# Work Boots - Advice Needed on Fit, style



## Mike147 (Jan 15, 2006)

I thought I had found a solution with my special order INDY Boots on the Modified Last from Moulded Shoe - but after waiting 6 months, Alden advised that they can no longer do Modified Last boots on a EEE width (new cutting machine was the excuse). Lot's of time invested with nothing to show for it, but of course the guys at Moulded apologized and returned my Deposit. I haven't found a size in the Standard Alden INDY boot (Tru-Balance) that 'feels' right yet - tried a 9.5EEE in the Alden Shop and with my orthotic it just didn't feel right in the toe box. Alden shop doesn't stock EE - if they did, I would have tried a 10EE...

Now I'm looking closely at White's Boots - as I've heard they are very well made and seems like they are customizable in both size and style. Thinking about their 'Smoke Jumper' model, which is essentially a 6" or 8" plain toe work boot (you can add a cap toe, etc). I'm going to have a retailer help me to measure with my orthotic (none in my area so I'll do this when on vacation) and then see what the company says in terms of sizing. There are tons of Leather options available and they are now carrying Cromexcel...

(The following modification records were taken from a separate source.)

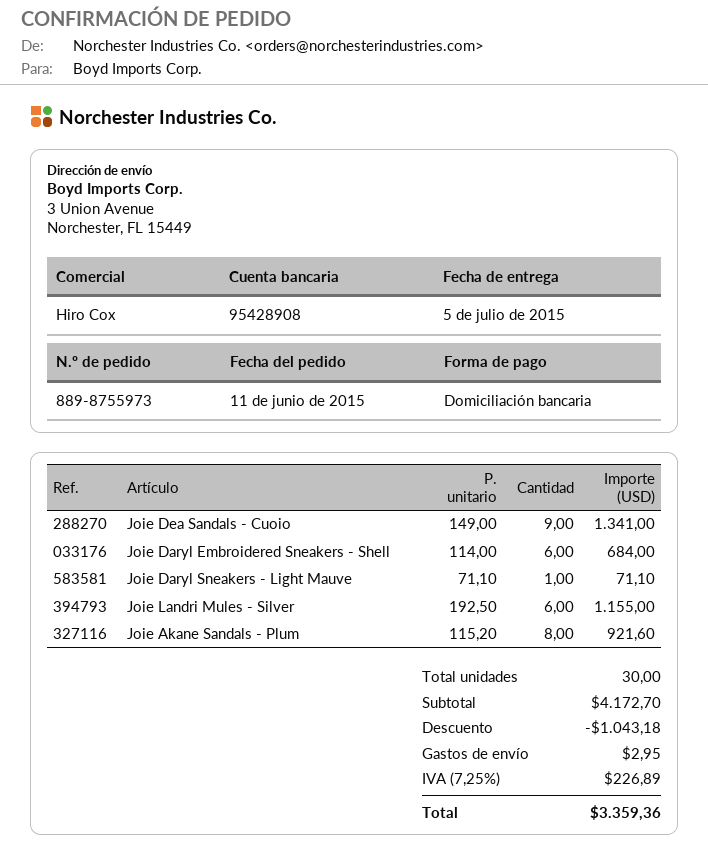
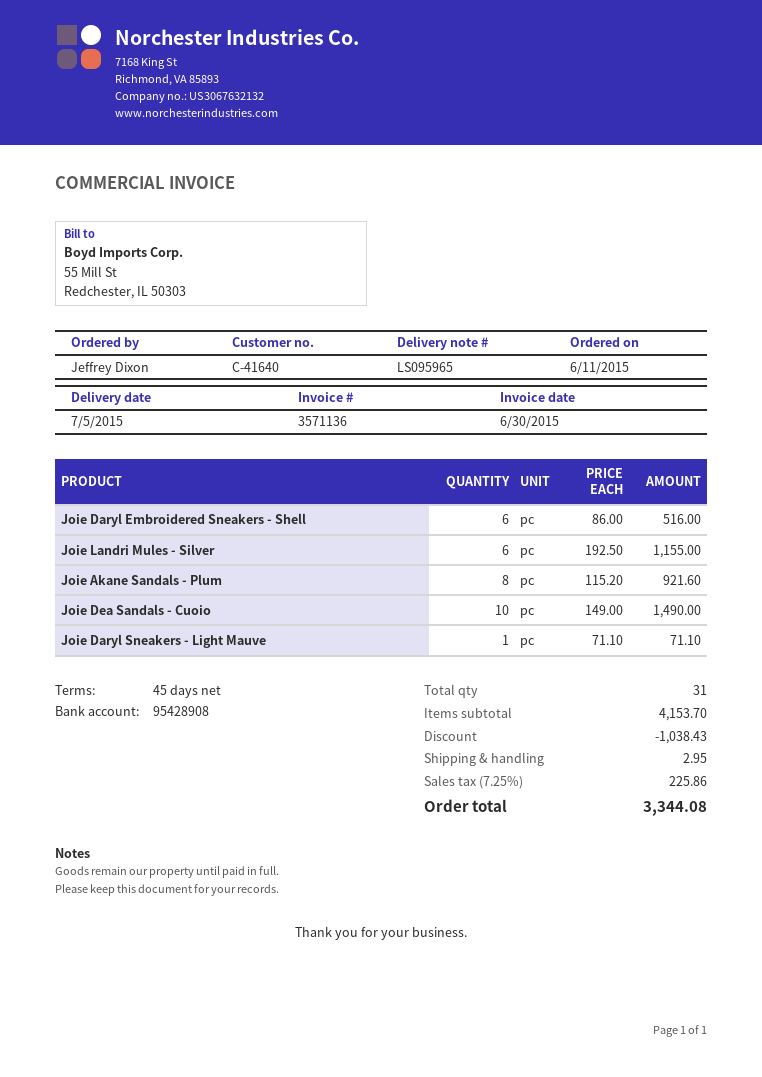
Joie Dea Sandals - Cuoio: 9 x 149.00 = 1341.00 -> 10 x 149.00 = 1490.00
Joie Daryl Embroidered Sneakers - Shell: 6 x 114.00 = 684.00 -> 6 x 86.00 = 516.00
total quantity: 30 -> 31
subtotal: 4172.70 -> 4153.70
discount: 1043.18 -> 1038.43
tax: 7.25% = 226.89 -> 7.25% = 225.86
total: 3359.36 -> 3344.08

Forget the different colored leathers and laces here - but this is kindof what I'm going for (6" smoke jumper):



My question(s) are -
1. Has anyone had experience using White's custom order program from a size / comfort perspective.
2. What do you think of the styling / comfort of White's boots? I know they are very different than INDY boots, but I'd be really curious to hear a comparison of the two.
3. Anyone know of an Alden dealer in NYC (or online with free shipping) that stocks EE width. I'd like to try them out before I completely give up on the ubiquitous INDYs

Happy holidays to all and than you so much in advance for going thru my ramblings


----------



## MichaelB (Dec 17, 2004)

For a long time I lived within a few miles of the White's factory and store. So I knew a lot of guys who wore their boots and swore by them: hunters, loggers, ranchers, construction workers, and real smokejumpers. They're legendary throughout the Northwest and Montana (you can even find them described in Norman Maclean's autobiographical stories about the Forest Service and firefighting; he wrote A River Runs Through It). They're indestructible, and guys will have them resoled again and again, they're so attached to the comfort of their own broken-in pair of boots. Like a handmade saddle, they just get better with age.

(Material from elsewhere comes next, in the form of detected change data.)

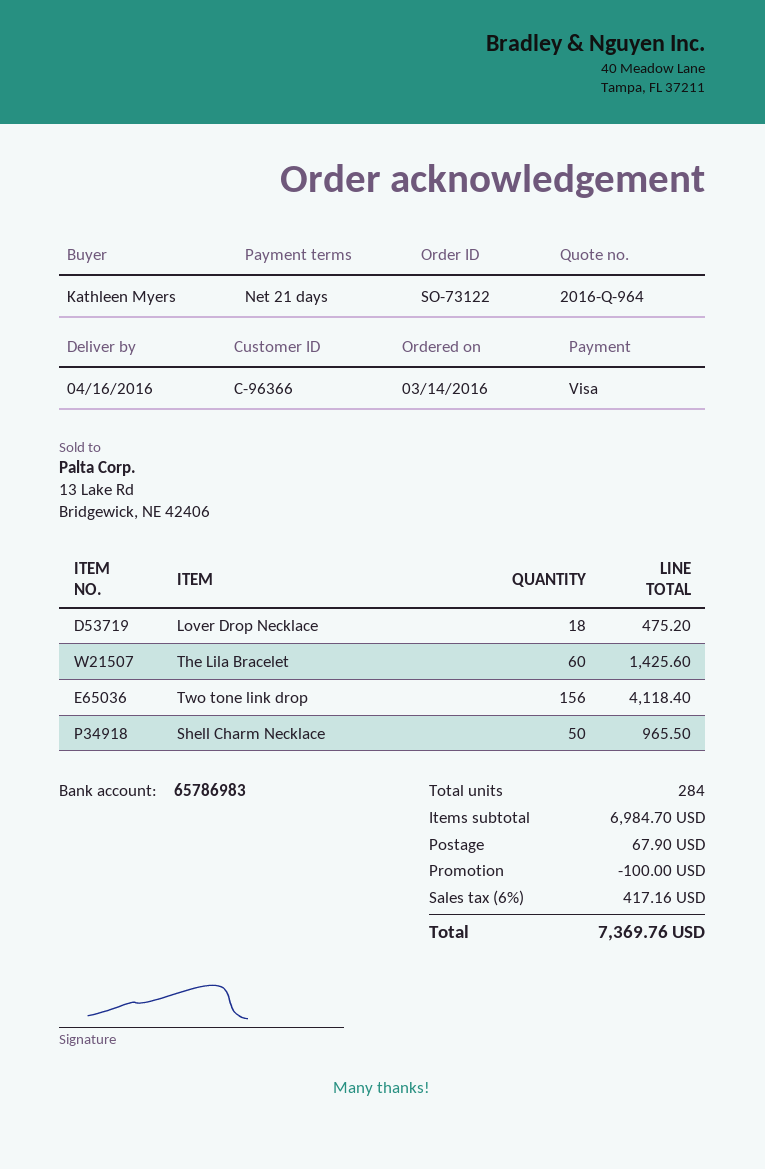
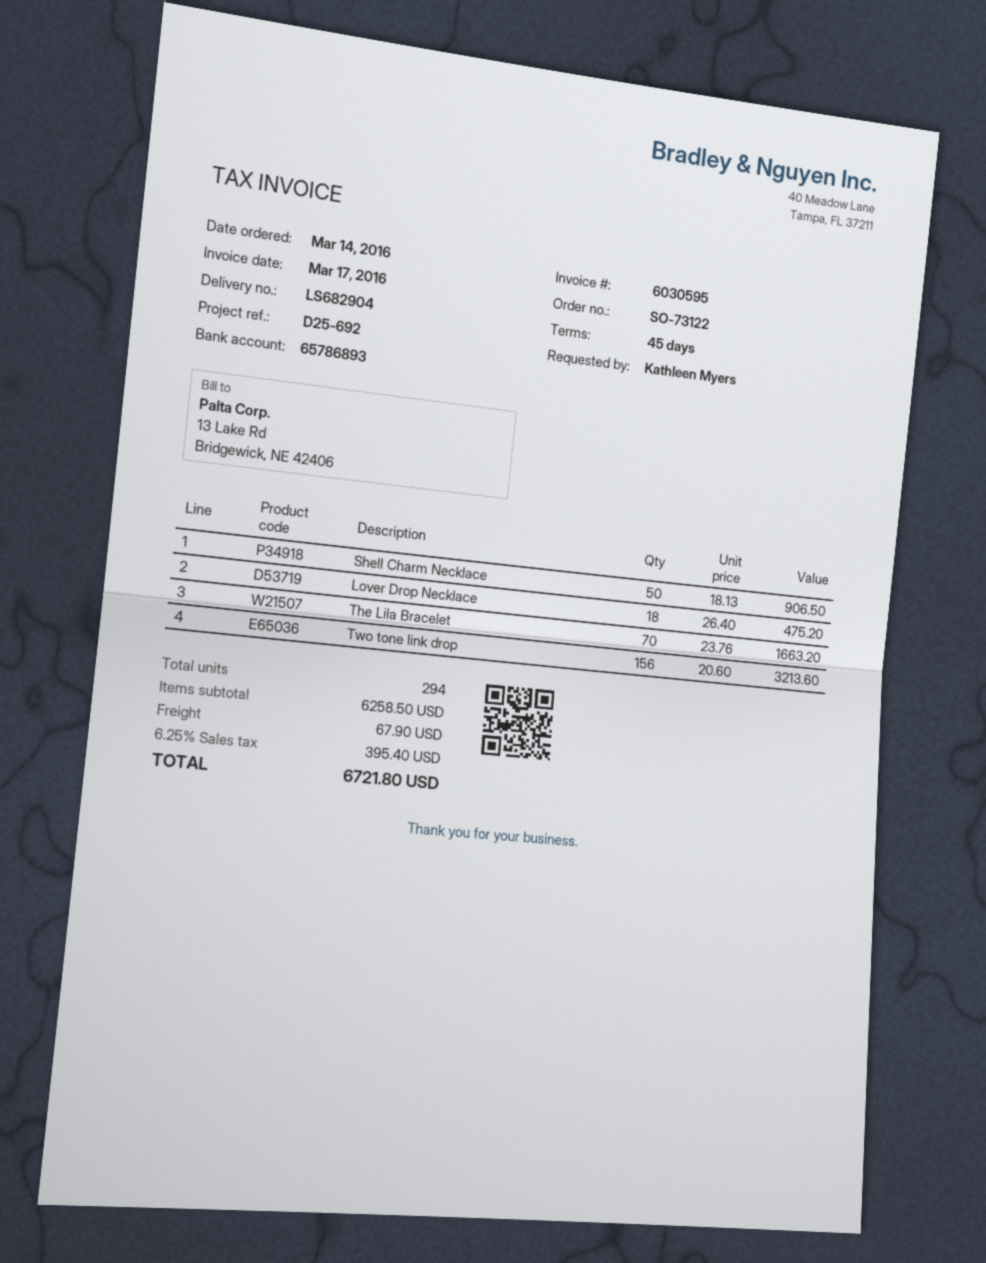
payment terms: 21 days -> 45 days
bank account: 65786983 -> 65786893
The Lila Bracelet: 60 for 1425.60 -> 70 for 1663.20
Two tone link drop: 156 for 4118.40 -> 156 for 3213.60
Shell Charm Necklace: 50 for 965.50 -> 50 for 906.50
total quantity: 284 -> 294
subtotal: 6984.70 -> 6258.50
discount: 100.00 -> none
tax: 6% = 417.16 -> 6.25% = 395.40
total: 7369.76 -> 6721.80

That said, as you can tell from the catalog photos the White's Smokejumpers are big, heavy, real-deal, no-compromise work boots. Unlike the Alden's, they make far too much of a statement for city or suburban wear. If the Alden's are a really good-looking and sturdy SUV, the White's are a Caterpillar bulldozer. A trawler-style luxury yacht versus an actual ocean-going tugboat.


----------



## cowboyjack (May 18, 2008)

White's Boots. BEST money you will ever spend on a very rugged pair of footwear. I have several pair, two Smokejumpers, and one Packer, ranging from 12 to 8 years old. If you measure carefully, just follow their directions, or have someone help you, the sizing is superb. They will even send a "trial pair" if you call and ask. They will customize just about anything you could possibly want. What more can I tell you? No, they are not too fashionable, but for work boots? None better and none a better value over time.


----------



## Mike147 (Jan 15, 2006)

cowboyjack said:


> White's Boots. BEST money you will ever spend on a very rugged pair of footwear. I have several pair, two Smokejumpers, and one Packer, ranging from 12 to 8 years old. If you measure carefully, just follow their directions, or have someone help you, the sizing is superb. They will even send a "trial pair" if you call and ask. They will customize just about anything you could possibly want. What more can I tell you? No, they are not too fashionable, but for work boots? None better and none a better value over time.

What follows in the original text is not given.